[Extracted records]
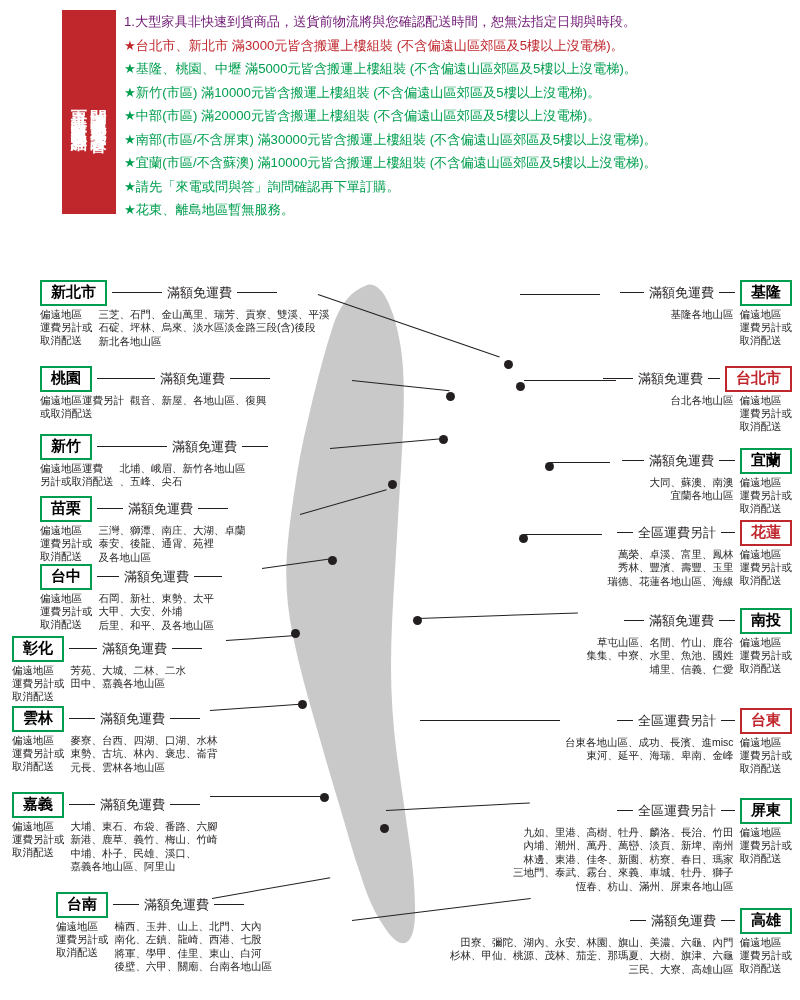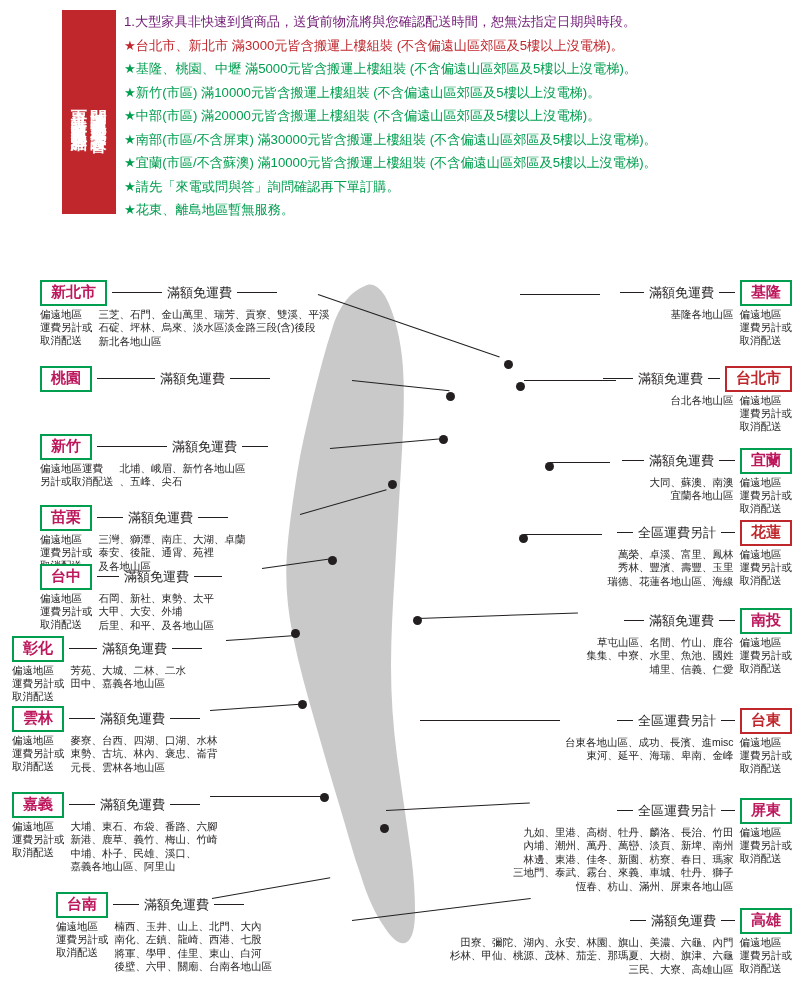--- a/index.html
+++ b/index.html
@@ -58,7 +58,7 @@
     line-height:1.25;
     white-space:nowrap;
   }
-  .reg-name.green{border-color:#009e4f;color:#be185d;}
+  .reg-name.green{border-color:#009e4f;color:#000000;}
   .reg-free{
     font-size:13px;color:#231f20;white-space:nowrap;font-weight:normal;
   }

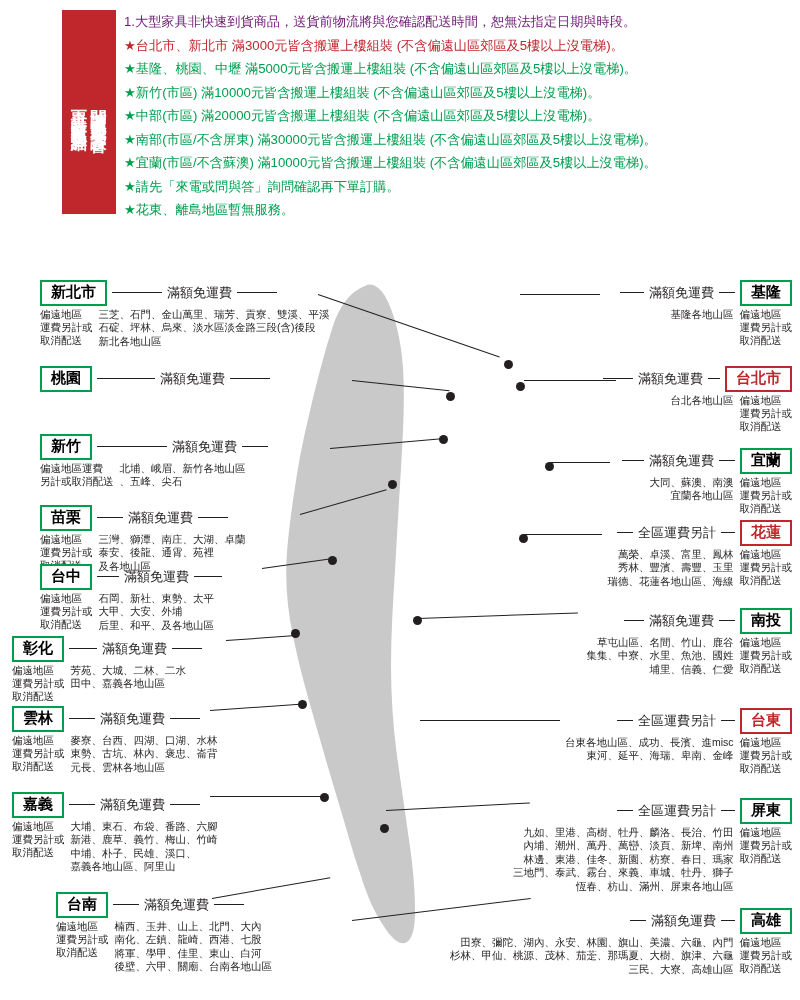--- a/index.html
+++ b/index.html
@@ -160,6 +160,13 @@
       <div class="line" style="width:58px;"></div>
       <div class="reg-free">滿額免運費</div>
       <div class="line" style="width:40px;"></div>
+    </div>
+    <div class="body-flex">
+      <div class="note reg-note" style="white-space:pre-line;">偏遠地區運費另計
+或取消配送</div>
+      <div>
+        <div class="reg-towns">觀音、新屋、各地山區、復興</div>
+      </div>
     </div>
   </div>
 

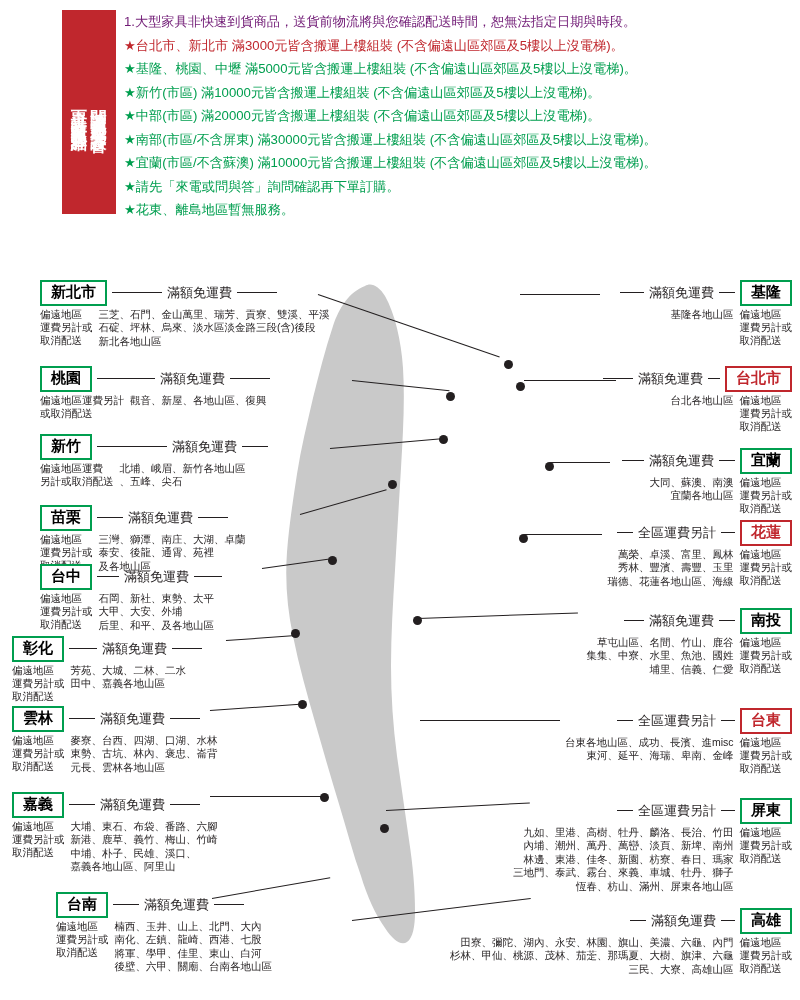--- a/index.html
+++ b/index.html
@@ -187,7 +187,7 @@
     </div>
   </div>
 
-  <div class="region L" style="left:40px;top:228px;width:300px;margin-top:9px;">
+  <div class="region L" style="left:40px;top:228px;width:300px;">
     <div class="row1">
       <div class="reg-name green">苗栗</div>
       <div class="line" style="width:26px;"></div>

> **ABOUT THIS TASK**: Please print every record above exactly, but leave the pictures out.

> **RESULT**:
--- a/index.html
+++ b/index.html
@@ -58,7 +58,7 @@
     line-height:1.25;
     white-space:nowrap;
   }
-  .reg-name.green{border-color:#009e4f;color:#be185d;}
+  .reg-name.green{border-color:#009e4f;color:#000000;}
   .reg-free{
     font-size:13px;color:#231f20;white-space:nowrap;font-weight:normal;
   }

--- a/index.html
+++ b/index.html
@@ -160,6 +160,13 @@
       <div class="line" style="width:58px;"></div>
       <div class="reg-free">滿額免運費</div>
       <div class="line" style="width:40px;"></div>
+    </div>
+    <div class="body-flex">
+      <div class="note reg-note" style="white-space:pre-line;">偏遠地區運費另計
+或取消配送</div>
+      <div>
+        <div class="reg-towns">觀音、新屋、各地山區、復興</div>
+      </div>
     </div>
   </div>
 

--- a/index.html
+++ b/index.html
@@ -187,7 +187,7 @@
     </div>
   </div>
 
-  <div class="region L" style="left:40px;top:228px;width:300px;margin-top:9px;">
+  <div class="region L" style="left:40px;top:228px;width:300px;">
     <div class="row1">
       <div class="reg-name green">苗栗</div>
       <div class="line" style="width:26px;"></div>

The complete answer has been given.